#### [WHAT IS EXPECTED]
Could you report every line of the listing below that holds the word "measurement"?

= Beginning of Section =

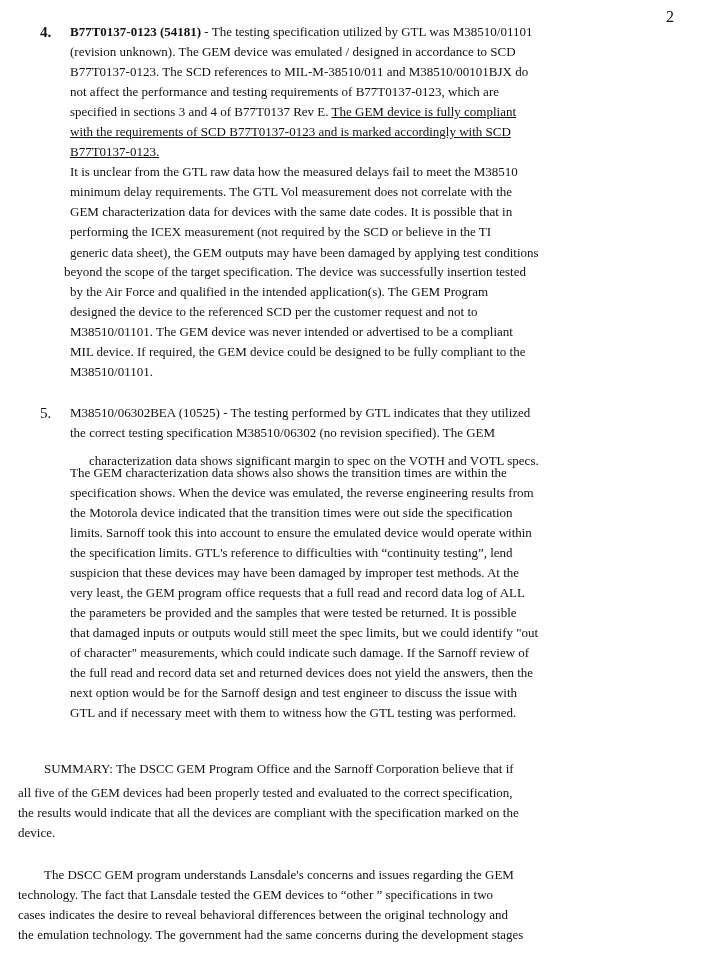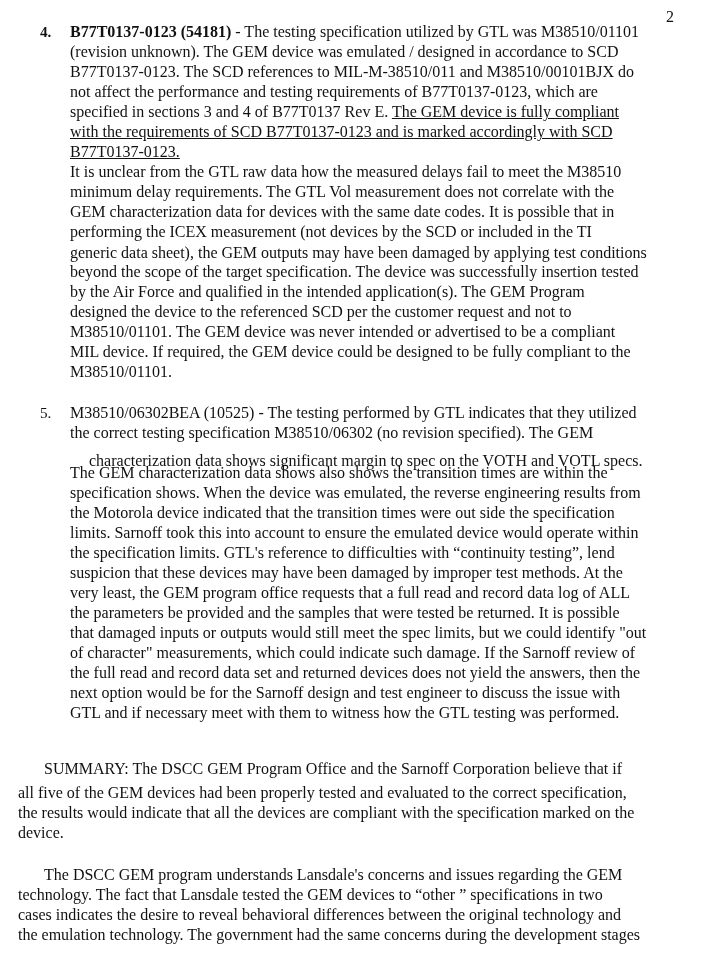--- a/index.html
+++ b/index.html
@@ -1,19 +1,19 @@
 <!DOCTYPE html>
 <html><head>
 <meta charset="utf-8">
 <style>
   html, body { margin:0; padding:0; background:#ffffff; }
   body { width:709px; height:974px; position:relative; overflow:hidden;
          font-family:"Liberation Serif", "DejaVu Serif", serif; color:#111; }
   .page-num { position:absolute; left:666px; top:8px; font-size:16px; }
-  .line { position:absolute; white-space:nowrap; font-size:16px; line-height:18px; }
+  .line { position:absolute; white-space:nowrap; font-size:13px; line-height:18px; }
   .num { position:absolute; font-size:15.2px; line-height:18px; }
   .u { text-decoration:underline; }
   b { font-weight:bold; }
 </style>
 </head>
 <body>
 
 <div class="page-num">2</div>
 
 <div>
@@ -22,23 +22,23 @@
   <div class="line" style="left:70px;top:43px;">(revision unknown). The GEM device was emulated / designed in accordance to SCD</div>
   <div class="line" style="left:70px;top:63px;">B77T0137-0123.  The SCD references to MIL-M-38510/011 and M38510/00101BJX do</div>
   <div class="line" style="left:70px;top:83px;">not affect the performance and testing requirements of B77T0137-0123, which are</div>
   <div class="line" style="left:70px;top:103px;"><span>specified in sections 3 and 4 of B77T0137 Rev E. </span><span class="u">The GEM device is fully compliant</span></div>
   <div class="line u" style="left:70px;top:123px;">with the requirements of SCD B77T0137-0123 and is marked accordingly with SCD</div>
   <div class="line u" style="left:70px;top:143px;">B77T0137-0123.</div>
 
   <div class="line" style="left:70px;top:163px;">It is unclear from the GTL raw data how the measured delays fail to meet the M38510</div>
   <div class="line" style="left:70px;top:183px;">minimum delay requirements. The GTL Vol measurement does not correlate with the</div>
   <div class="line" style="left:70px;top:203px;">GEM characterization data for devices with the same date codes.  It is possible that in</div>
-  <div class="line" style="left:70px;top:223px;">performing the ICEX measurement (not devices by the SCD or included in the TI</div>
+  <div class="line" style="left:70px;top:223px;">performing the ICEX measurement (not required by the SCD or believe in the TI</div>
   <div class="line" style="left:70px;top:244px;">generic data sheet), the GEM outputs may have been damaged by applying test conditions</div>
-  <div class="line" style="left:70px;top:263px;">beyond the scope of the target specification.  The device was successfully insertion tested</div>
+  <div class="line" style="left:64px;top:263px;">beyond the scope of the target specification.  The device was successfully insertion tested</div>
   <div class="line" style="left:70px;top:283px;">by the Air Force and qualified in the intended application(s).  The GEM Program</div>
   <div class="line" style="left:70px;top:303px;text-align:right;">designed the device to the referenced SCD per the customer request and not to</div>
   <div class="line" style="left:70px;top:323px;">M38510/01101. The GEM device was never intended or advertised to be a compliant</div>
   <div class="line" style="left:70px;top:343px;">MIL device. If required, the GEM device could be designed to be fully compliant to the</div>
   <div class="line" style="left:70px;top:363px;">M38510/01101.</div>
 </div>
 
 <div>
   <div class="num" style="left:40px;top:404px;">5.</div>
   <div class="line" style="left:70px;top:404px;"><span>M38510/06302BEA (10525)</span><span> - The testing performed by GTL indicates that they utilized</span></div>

= End of Section =
= Beginning of Section =

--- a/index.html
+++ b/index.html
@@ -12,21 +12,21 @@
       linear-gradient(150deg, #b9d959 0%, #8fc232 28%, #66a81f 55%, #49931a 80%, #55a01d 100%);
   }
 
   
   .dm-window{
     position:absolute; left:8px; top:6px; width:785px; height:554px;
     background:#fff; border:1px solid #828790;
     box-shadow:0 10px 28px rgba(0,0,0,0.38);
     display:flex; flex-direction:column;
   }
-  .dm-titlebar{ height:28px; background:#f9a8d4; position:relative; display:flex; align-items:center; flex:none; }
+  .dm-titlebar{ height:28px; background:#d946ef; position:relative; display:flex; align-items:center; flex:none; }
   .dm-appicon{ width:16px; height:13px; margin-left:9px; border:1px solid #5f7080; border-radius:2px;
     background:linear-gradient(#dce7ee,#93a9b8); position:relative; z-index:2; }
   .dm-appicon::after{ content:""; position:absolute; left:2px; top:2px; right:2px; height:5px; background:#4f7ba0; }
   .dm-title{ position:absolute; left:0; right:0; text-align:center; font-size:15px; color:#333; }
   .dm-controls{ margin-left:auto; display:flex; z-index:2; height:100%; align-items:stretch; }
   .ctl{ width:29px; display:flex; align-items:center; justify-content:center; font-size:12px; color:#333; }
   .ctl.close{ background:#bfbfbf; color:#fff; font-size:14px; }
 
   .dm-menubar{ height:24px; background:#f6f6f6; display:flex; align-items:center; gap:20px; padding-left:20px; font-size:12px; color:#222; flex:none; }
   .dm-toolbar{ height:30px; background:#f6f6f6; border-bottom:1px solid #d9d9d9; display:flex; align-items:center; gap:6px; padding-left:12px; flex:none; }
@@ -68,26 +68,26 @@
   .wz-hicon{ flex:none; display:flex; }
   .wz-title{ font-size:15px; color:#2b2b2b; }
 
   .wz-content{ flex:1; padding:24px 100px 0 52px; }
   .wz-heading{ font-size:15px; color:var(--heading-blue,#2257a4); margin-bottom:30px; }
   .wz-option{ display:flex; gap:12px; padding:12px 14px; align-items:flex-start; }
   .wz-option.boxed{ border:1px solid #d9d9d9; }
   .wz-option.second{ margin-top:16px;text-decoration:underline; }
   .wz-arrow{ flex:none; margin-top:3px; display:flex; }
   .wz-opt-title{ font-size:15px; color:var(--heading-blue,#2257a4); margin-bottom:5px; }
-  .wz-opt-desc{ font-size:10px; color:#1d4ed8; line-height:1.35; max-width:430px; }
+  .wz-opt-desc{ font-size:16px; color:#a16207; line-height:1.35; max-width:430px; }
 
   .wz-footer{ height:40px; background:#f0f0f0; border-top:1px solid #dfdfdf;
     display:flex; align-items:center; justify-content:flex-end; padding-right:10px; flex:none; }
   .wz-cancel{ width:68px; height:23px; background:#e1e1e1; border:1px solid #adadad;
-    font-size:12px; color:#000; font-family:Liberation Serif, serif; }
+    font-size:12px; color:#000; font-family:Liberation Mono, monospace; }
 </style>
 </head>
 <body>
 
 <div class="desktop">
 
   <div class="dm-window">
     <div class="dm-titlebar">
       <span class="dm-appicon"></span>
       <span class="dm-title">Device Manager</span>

= End of Section =

#### [ANSWER TO THIS EXERCISE]
   <div class="line" style="left:70px;top:183px;">minimum delay requirements. The GTL Vol measurement does not correlate with the</div>
-  <div class="line" style="left:70px;top:223px;">performing the ICEX measurement (not devices by the SCD or included in the TI</div>
+  <div class="line" style="left:70px;top:223px;">performing the ICEX measurement (not required by the SCD or believe in the TI</div>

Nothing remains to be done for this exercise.